What you have to do - Restate the records that follow word for word. Omit the images.

(Beginning of Data supplied)

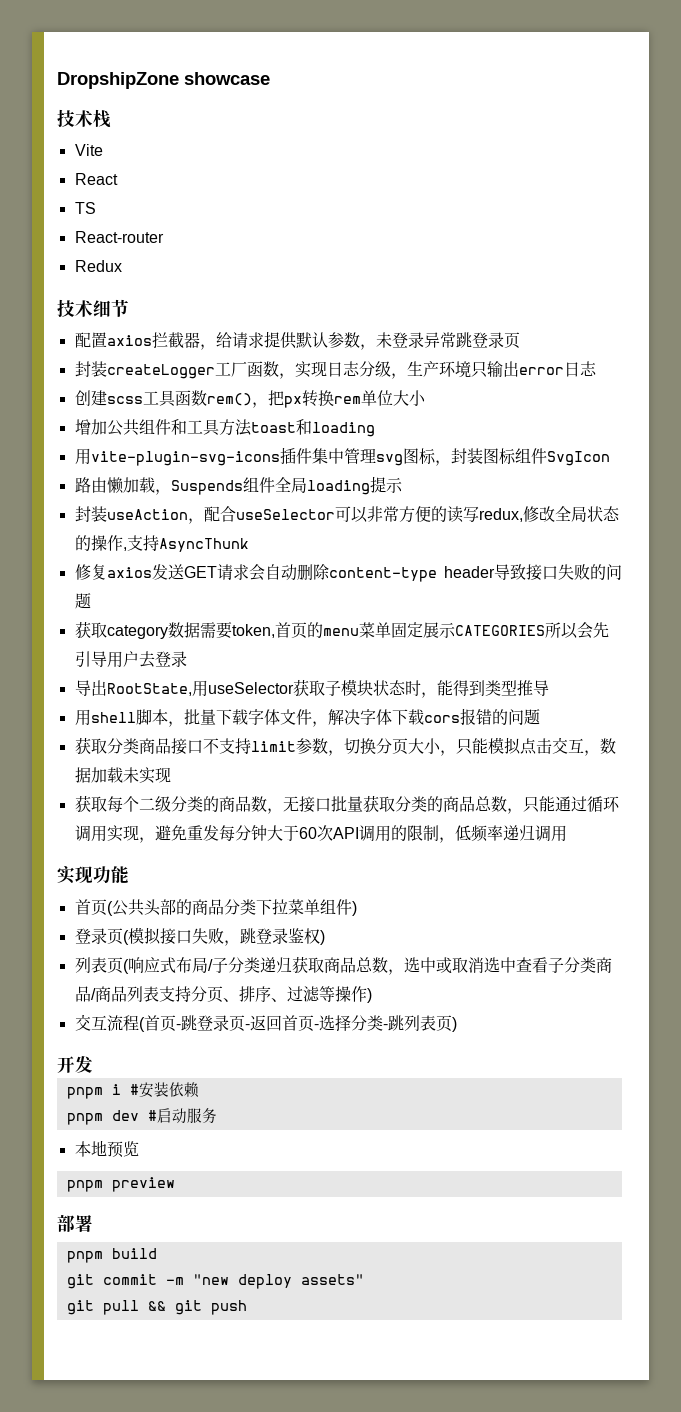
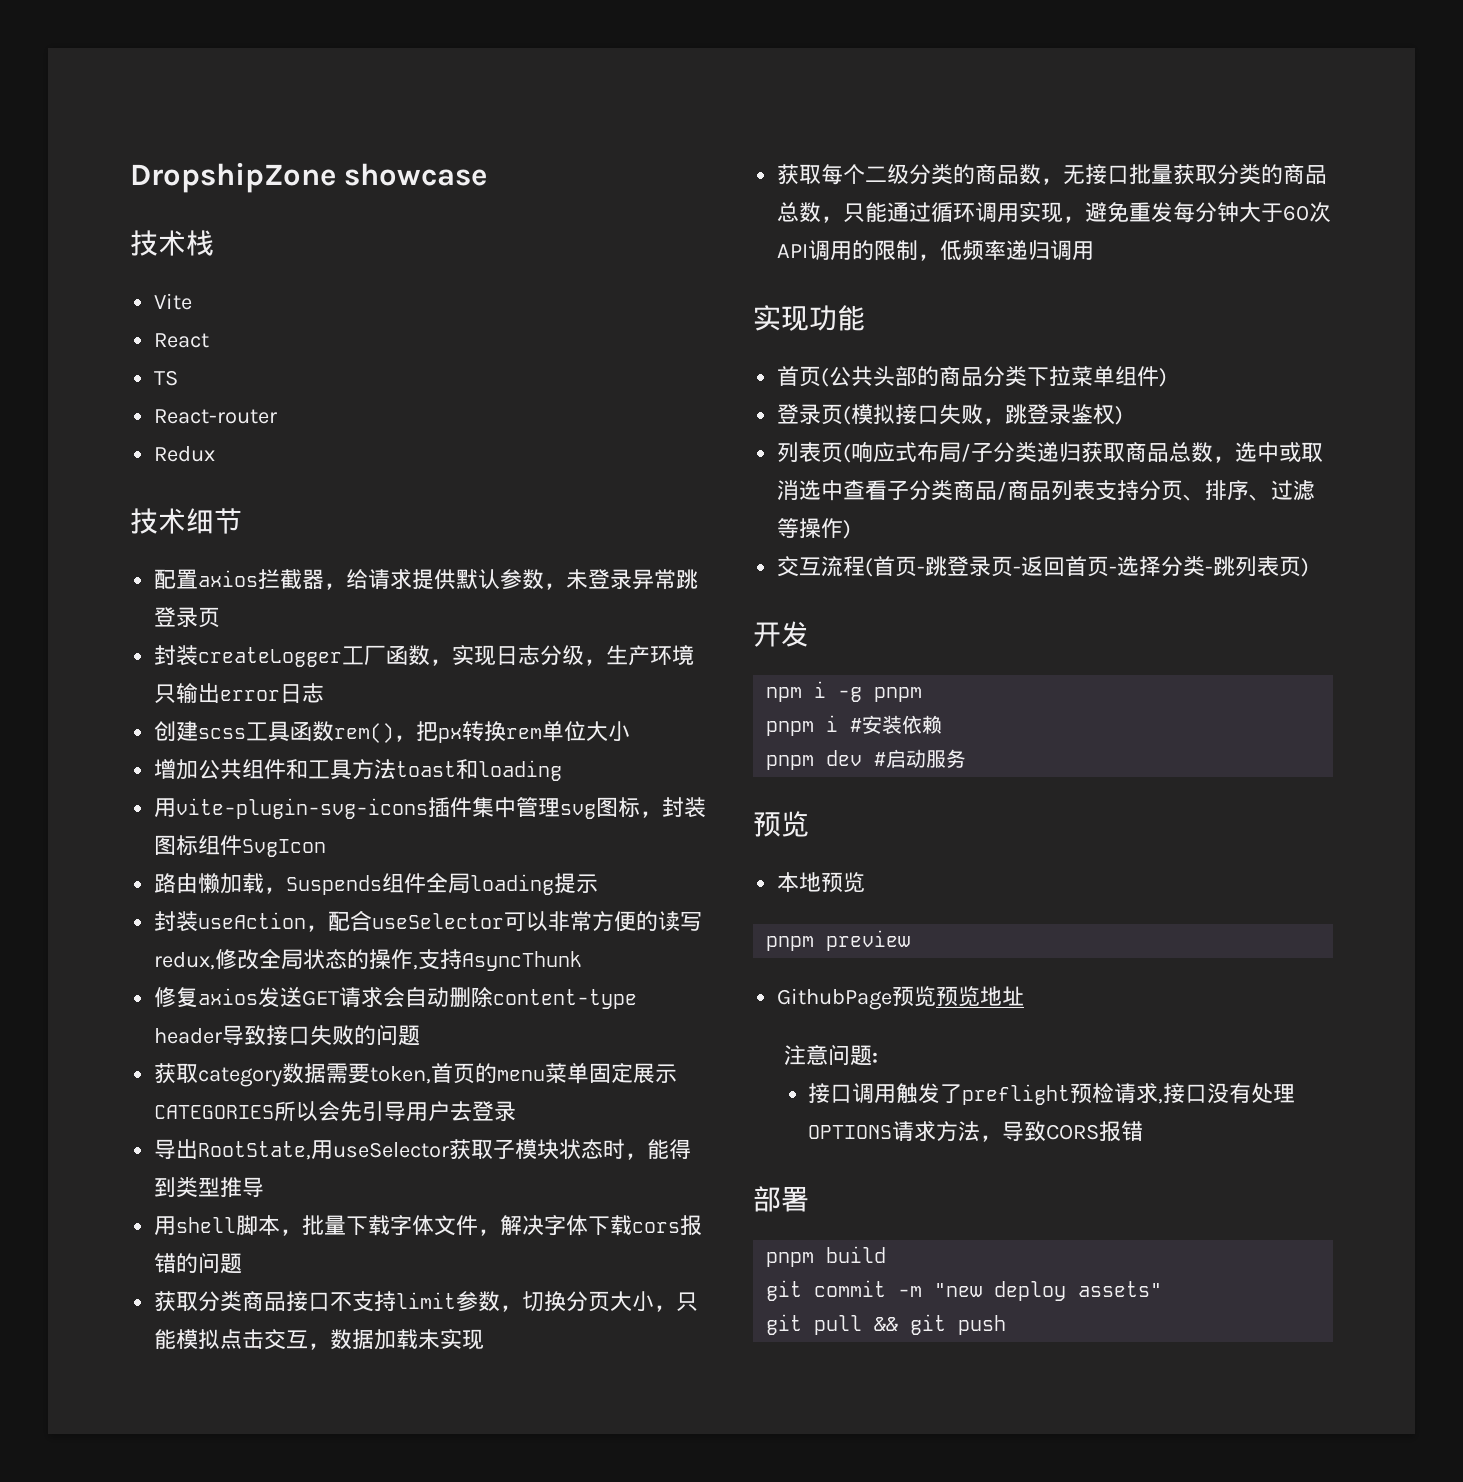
+ npm i -g pnpm
  pnpm dev #启动服务
+ 预览
+ GithubPage预览预览地址
+ 注意问题:
+ 接口调用触发了preflight预检请求,接口没有处理OPTIONS请求方法，导致CORS报错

(End of Data supplied)

The answer -
+ npm i -g pnpm
  pnpm dev #启动服务
+ 预览
+ GithubPage预览预览地址
+ 注意问题:
+ 接口调用触发了preflight预检请求,接口没有处理OPTIONS请求方法，导致CORS报错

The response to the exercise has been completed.